7. Deer Eat Emerging Shoots And Flower Buds

Deer Eat Emerging Shoots And Flower Buds
© Gardening Know How

For Michigan gardeners who live near wooded areas, fields, or even suburban neighborhoods with tree corridors, deer can be one of the most consistent spring visitors.

White-tailed deer are opportunistic browsers, and the tender shoots pushing up from tulip, crocus, and hyacinth bulbs in early spring are among the freshest, most accessible food available after a long Michigan winter.

The damage they cause is different from digging animals – instead of holes, you find stems bitten off at an angle or torn unevenly.

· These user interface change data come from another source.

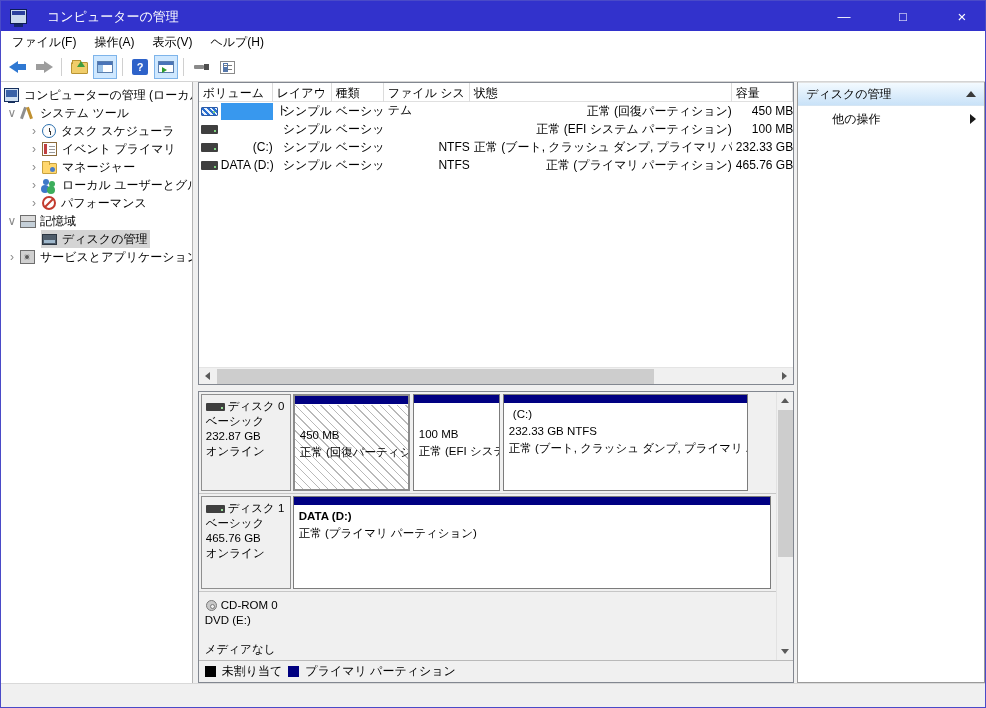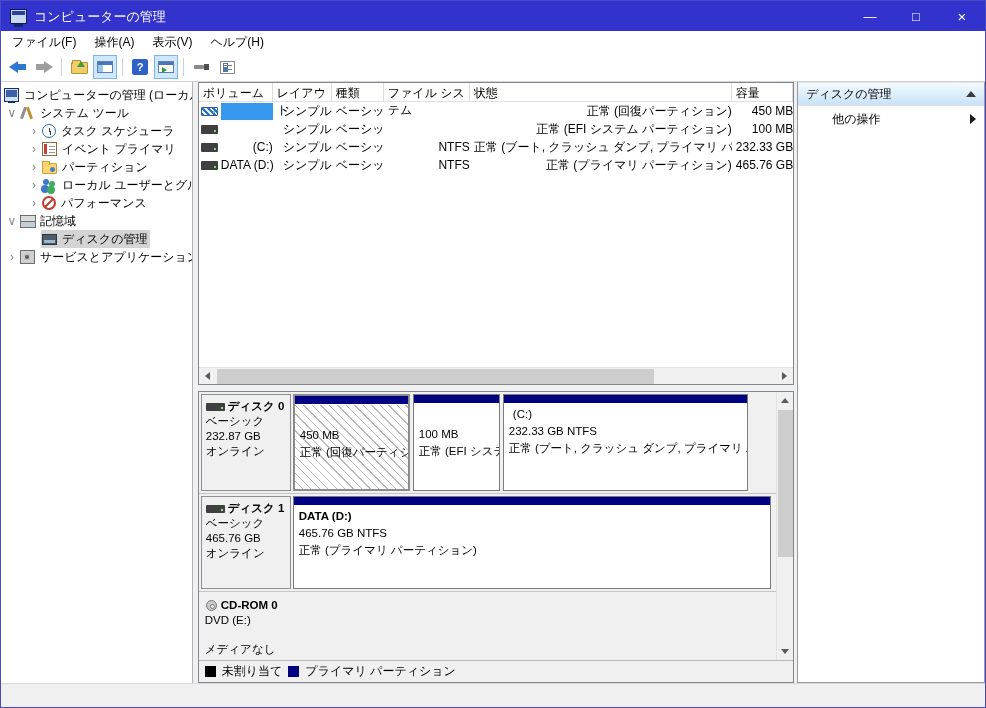--- a/index.html
+++ b/index.html
@@ -13,7 +13,7 @@
   }
 
   
-  .titlebar { height:30px; background:#3232cc; display:flex; align-items:center; color:#fff; }
+  .titlebar { height:30px; background:#3232cc; display:flex; align-items:center; color:#fff;gap:13px; }
   .app-icon { width:17px; height:15px; margin:0 7px 0 9px; position:relative; background:#c8d8ee; border:1px solid #0d1c55; }
   .app-icon::before { content:""; position:absolute; left:1px; top:1px; right:1px; height:4px; background:#2a3f9e; }
   .app-icon::after { content:""; position:absolute; left:3px; bottom:-4px; width:9px; height:3px; background:#14266b; }

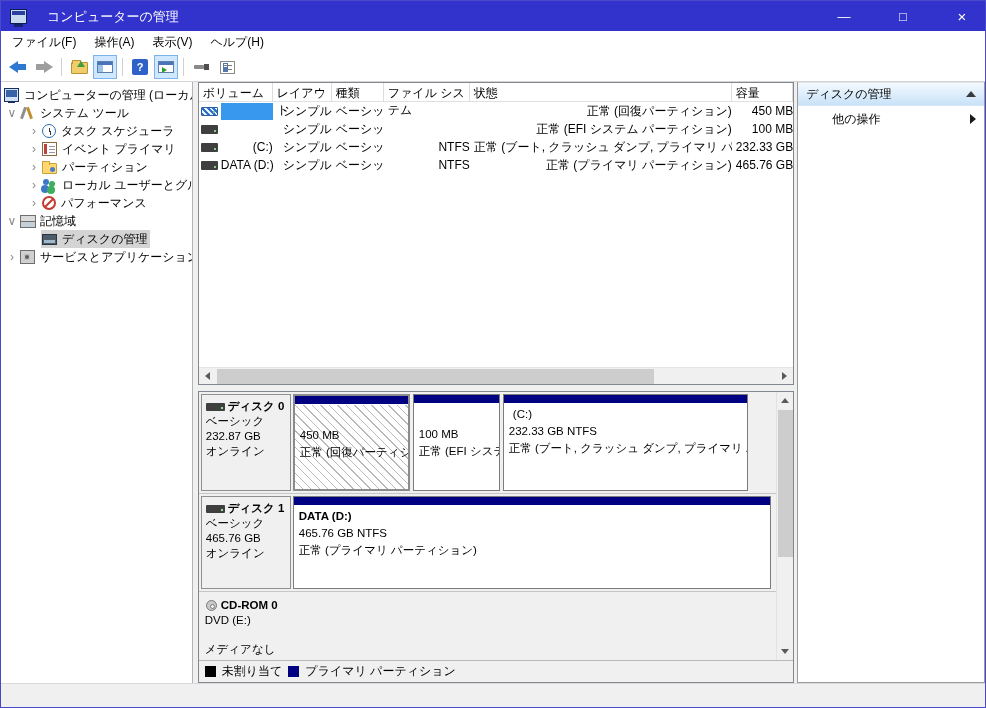--- a/index.html
+++ b/index.html
@@ -253,7 +253,7 @@
       <span class="texp">›</span>
       <span class="tinner">
           <span class="ticon i-folder"></span>
-          <span class="tlabel">パーティション</span>
+          <span class="tlabel">マネージャー</span>
         </span>
     </div>
     <div class="trow" style="padding-left:26px">

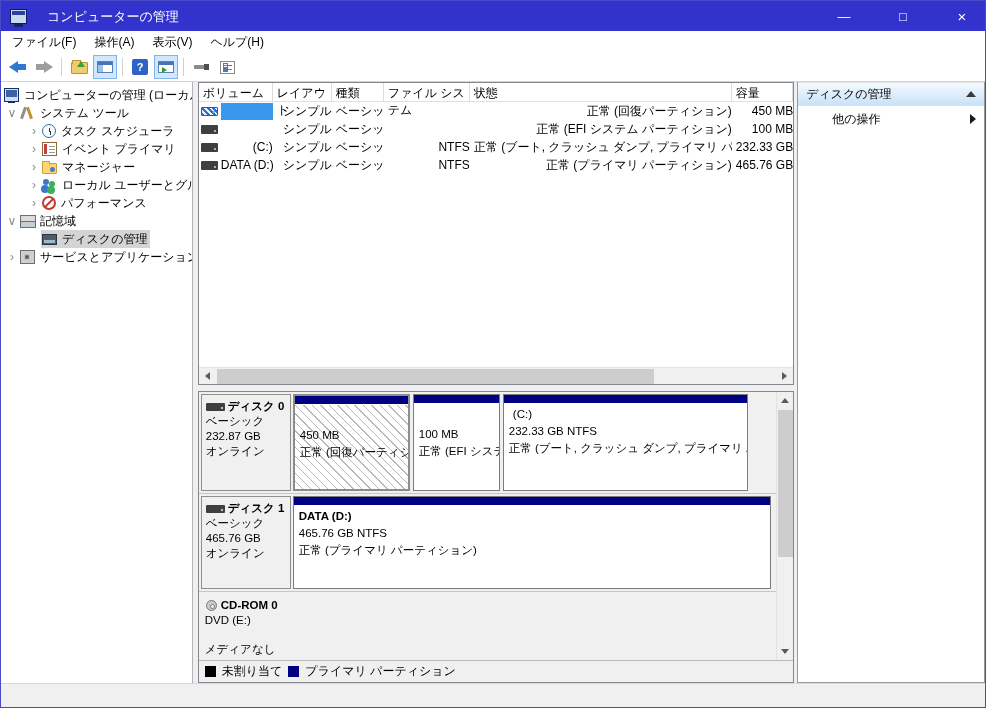--- a/index.html
+++ b/index.html
@@ -128,7 +128,7 @@
   .drow-1 { height:98px; }
   .drow-2 { height:66px; border-bottom:none; }
   .dlabel { width:90px; flex:none; background:#f0f0f0; border:1px solid #8f8f8f; padding:4px 2px 2px 4px; font-size:11.5px; line-height:15px; }
-  .dname { font-weight:bold; display:flex; align-items:center; gap:3px; }
+  .dname { font-weight:normal; display:flex; align-items:center; gap:3px; }
   .dlicon { width:19px; height:8px; background:#3f3f3f; border-radius:1px; position:relative; flex:none; }
   .dlicon::after { content:""; position:absolute; right:2px; bottom:2px; width:2px; height:2px; background:#9adf9a; }
   .cdicon { width:13px; height:11px; position:relative; flex:none; }

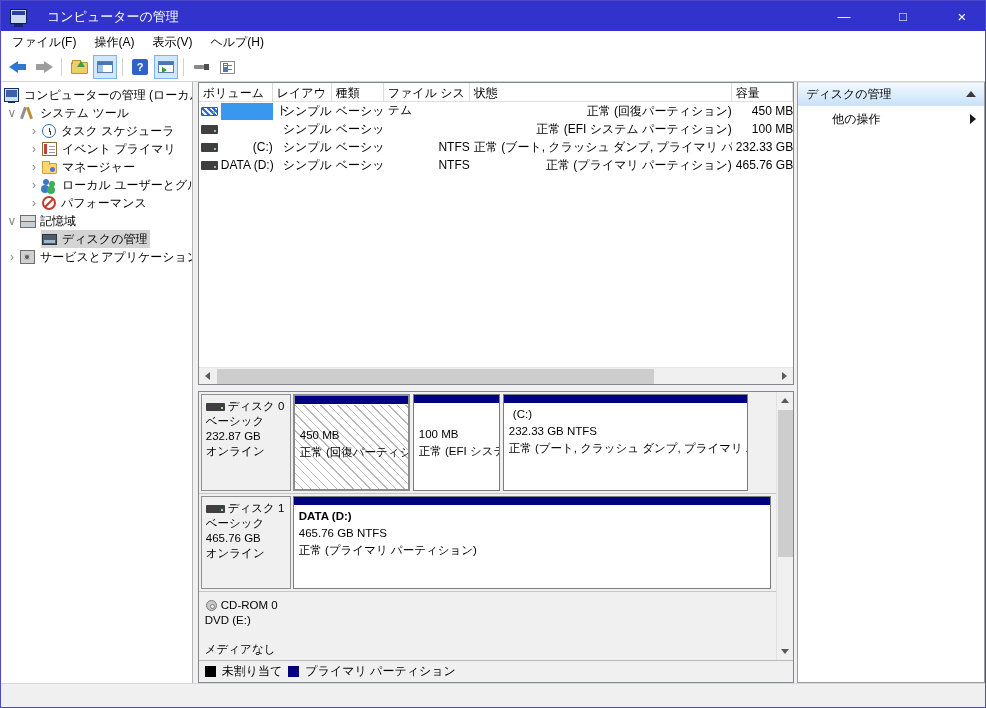--- a/index.html
+++ b/index.html
@@ -414,7 +414,6 @@
               <div class="pband"></div>
               <div class="pbody high">
                 <div class="pl bold">DATA  (D:)</div>
-                <div class="pl">465.76 GB NTFS</div>
                 <div class="pl">正常 (プライマリ パーティション)</div>
               </div>
             </div>

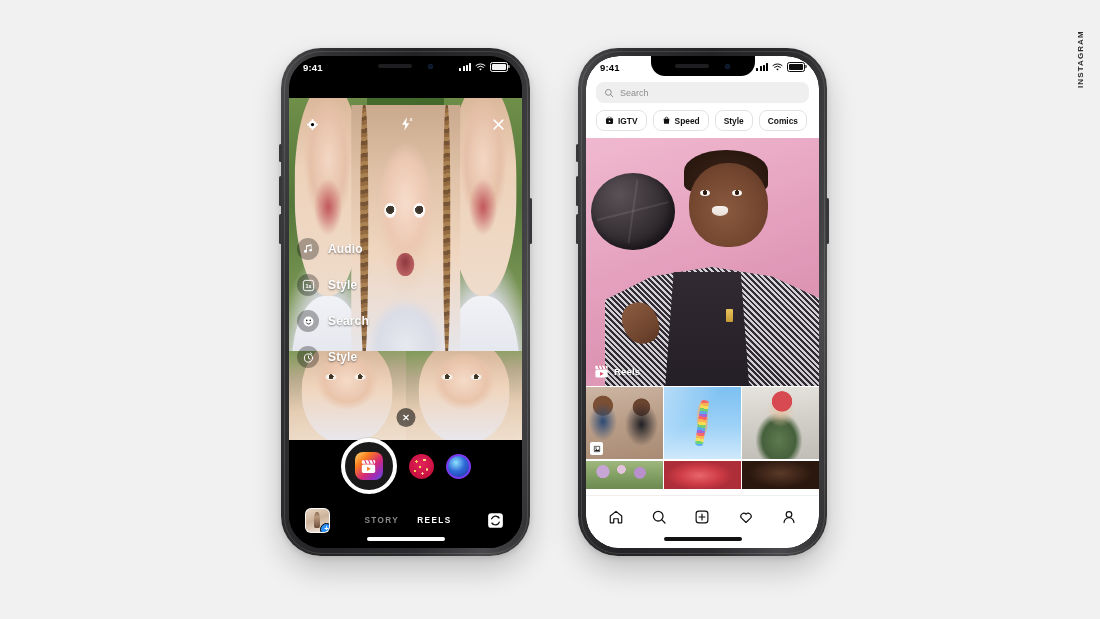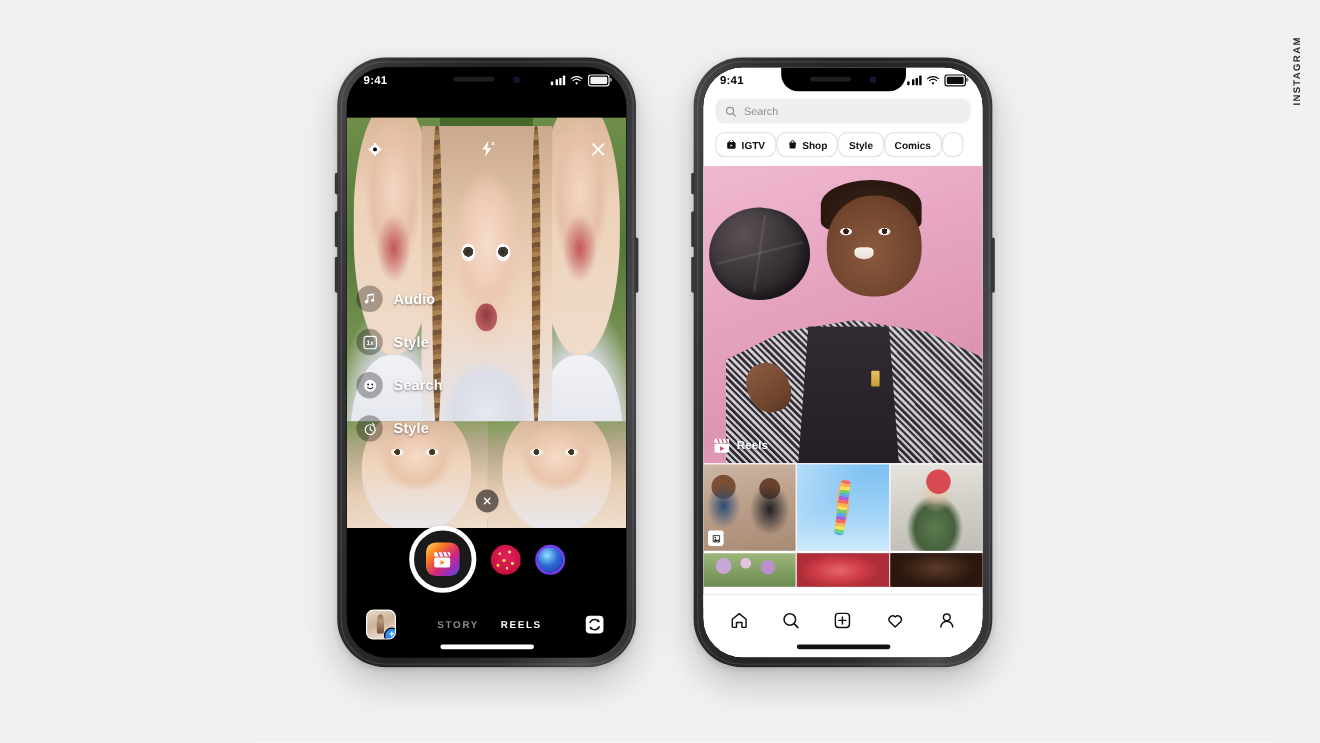--- a/index.html
+++ b/index.html
@@ -429,7 +429,7 @@
   .search-ph { color:#8e8e8e; font-size: 9px; }
   .chips {
     display:flex;
-    gap: 0;
+    gap: 6px;
     margin-top: 7px;
     overflow:hidden;
   }

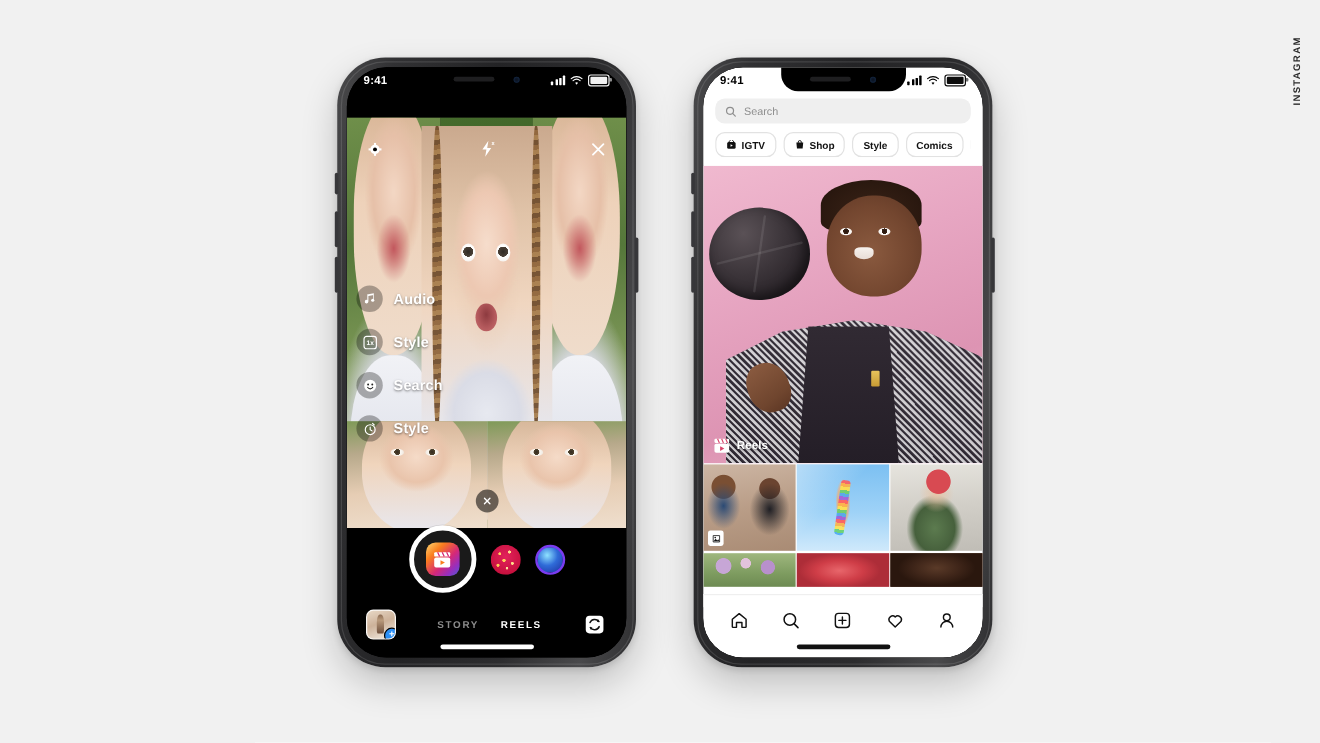--- a/index.html
+++ b/index.html
@@ -877,7 +877,7 @@
                   <path d="M4.4 7.6h15.2l-1.3 13.2H5.7z" fill="#111"></path>
                   <path d="M8.6 8.2V6.4a3.4 3.4 0 0 1 6.8 0v1.8" fill="none" stroke="#111" stroke-width="2"></path>
                 </svg>
-                <span>Shop</span>
+                <span>Speed</span>
               </div>
               <div class="chip">
                 <span>Style</span>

Deer tend to visit gardens at dawn or dusk, though in quieter Michigan neighborhoods they may move through at any hour. A single deer can browse through a significant portion of a garden bed in just a few minutes.

Unlike rabbits, which make clean cuts, deer leave a rougher, torn edge on stems because they lack upper front teeth and tend to pull as they chew.

Tall fencing, at least six to eight feet high, remains one of the more reliable ways to keep deer out of Michigan garden spaces.

Motion-activated deterrents can help as well, though deer often adapt to them over time.

Planting deer-resistant varieties like daffodils, which deer tend to avoid, alongside more vulnerable bulbs can reduce how much damage occurs through the spring season.

8. Groundhogs Disturb Beds While Feeding On Nearby Plants

Groundhogs Disturb Beds While Feeding On Nearby Plants
© Kellogg Garden Products

Groundhogs, sometimes called woodchucks, emerge from hibernation in Michigan right around the time spring planting is getting underway.

They are heavy eaters and spend a good portion of early spring rebuilding body weight after months of dormancy.

While they are primarily interested in leafy vegetation, their digging and burrowing activity near garden beds can disturb bulbs and loosen soil in ways that expose plants to cold air and drying conditions.

A groundhog burrow entrance is hard to miss – it is typically a large hole six to eight inches wide, often located near a structure like a shed, fence line, or garden border. The mounds of displaced soil can be substantial.

When groundhogs feed in or near garden beds, they may uproot smaller plants in the process, and their weight alone can compact or disturb freshly worked spring soil.

Trapping and relocating groundhogs is one option Michigan gardeners use, though it requires checking local regulations first.

Installing a wire mesh barrier buried at least a foot into the ground around garden beds can help prevent burrowing.

Planting strong-smelling herbs like lavender or mint around garden borders may reduce how often groundhogs venture into specific Michigan planting areas during the active spring feeding months.